Exercise requirements → Output the records exactly. Include every line.

Records supplied →
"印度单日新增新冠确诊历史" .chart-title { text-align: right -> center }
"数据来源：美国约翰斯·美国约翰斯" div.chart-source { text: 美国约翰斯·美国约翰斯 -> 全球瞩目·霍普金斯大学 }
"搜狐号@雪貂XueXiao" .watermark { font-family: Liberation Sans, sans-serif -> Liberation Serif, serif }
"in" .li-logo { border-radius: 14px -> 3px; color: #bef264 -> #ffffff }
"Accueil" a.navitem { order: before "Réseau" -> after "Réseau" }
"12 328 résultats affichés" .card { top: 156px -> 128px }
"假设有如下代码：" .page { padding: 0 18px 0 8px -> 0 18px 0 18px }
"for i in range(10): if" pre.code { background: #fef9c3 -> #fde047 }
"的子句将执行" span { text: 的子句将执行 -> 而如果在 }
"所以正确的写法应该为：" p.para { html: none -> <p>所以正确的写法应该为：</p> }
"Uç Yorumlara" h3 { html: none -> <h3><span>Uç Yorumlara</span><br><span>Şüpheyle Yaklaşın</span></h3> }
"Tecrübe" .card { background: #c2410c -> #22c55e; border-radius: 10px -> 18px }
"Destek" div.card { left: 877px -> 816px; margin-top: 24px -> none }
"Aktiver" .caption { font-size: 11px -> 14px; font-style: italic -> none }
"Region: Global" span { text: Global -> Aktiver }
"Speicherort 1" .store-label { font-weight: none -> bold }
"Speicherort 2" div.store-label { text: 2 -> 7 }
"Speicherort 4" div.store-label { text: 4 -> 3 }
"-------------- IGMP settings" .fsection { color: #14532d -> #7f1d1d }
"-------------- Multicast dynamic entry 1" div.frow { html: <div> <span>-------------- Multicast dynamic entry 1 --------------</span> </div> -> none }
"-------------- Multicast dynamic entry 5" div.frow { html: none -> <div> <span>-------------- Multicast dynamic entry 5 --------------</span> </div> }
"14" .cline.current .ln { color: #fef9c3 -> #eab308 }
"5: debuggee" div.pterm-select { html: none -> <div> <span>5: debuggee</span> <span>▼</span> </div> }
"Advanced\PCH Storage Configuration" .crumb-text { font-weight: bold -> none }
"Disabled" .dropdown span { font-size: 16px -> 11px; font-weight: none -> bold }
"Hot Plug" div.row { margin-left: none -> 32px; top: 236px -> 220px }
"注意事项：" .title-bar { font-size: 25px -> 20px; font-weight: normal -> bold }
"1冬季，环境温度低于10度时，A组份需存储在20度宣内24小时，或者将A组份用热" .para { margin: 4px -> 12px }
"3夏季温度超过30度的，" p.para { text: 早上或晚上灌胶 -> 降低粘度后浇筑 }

Solution for this exercise →
"印度单日新增新冠确诊历史" .chart-title { text-align: right -> center }
"数据来源：美国约翰斯·美国约翰斯" div.chart-source { text: 美国约翰斯·美国约翰斯 -> 全球瞩目·霍普金斯大学 }
"搜狐号@雪貂XueXiao" .watermark { font-family: Liberation Sans, sans-serif -> Liberation Serif, serif }
"in" .li-logo { border-radius: 14px -> 3px; color: #bef264 -> #ffffff }
"Accueil" a.navitem { order: before "Réseau" -> after "Réseau" }
"12 328 résultats affichés" .card { top: 156px -> 128px }
"假设有如下代码：" .page { padding: 0 18px 0 8px -> 0 18px 0 18px }
"for i in range(10): if" pre.code { background: #fef9c3 -> #fde047 }
"的子句将执行" span { text: 的子句将执行 -> 而如果在 }
"所以正确的写法应该为：" p.para { html: none -> <p>所以正确的写法应该为：</p> }
"Uç Yorumlara" h3 { html: none -> <h3><span>Uç Yorumlara</span><br><span>Şüpheyle Yaklaşın</span></h3> }
"Tecrübe" .card { background: #c2410c -> #22c55e; border-radius: 10px -> 18px }
"Destek" div.card { left: 877px -> 816px; margin-top: 24px -> none }
"Aktiver" .caption { font-size: 11px -> 14px; font-style: italic -> none }
"Region: Global" span { text: Global -> Aktiver }
"Speicherort 1" .store-label { font-weight: none -> bold }
"Speicherort 2" div.store-label { text: 2 -> 7 }
"Speicherort 4" div.store-label { text: 4 -> 3 }
"-------------- IGMP settings" .fsection { color: #14532d -> #7f1d1d }
"-------------- Multicast dynamic entry 1" div.frow { html: <div> <span>-------------- Multicast dynamic entry 1 --------------</span> </div> -> none }
"-------------- Multicast dynamic entry 5" div.frow { html: none -> <div> <span>-------------- Multicast dynamic entry 5 --------------</span> </div> }
"14" .cline.current .ln { color: #fef9c3 -> #eab308 }
"5: debuggee" div.pterm-select { html: none -> <div> <span>5: debuggee</span> <span>▼</span> </div> }
"Advanced\PCH Storage Configuration" .crumb-text { font-weight: bold -> none }
"Disabled" .dropdown span { font-size: 16px -> 11px; font-weight: none -> bold }
"Hot Plug" div.row { margin-left: none -> 32px; top: 236px -> 220px }
"注意事项：" .title-bar { font-size: 25px -> 20px; font-weight: normal -> bold }
"1冬季，环境温度低于10度时，A组份需存储在20度宣内24小时，或者将A组份用热" .para { margin: 4px -> 12px }
"3夏季温度超过30度的，" p.para { text: 早上或晚上灌胶 -> 降低粘度后浇筑 }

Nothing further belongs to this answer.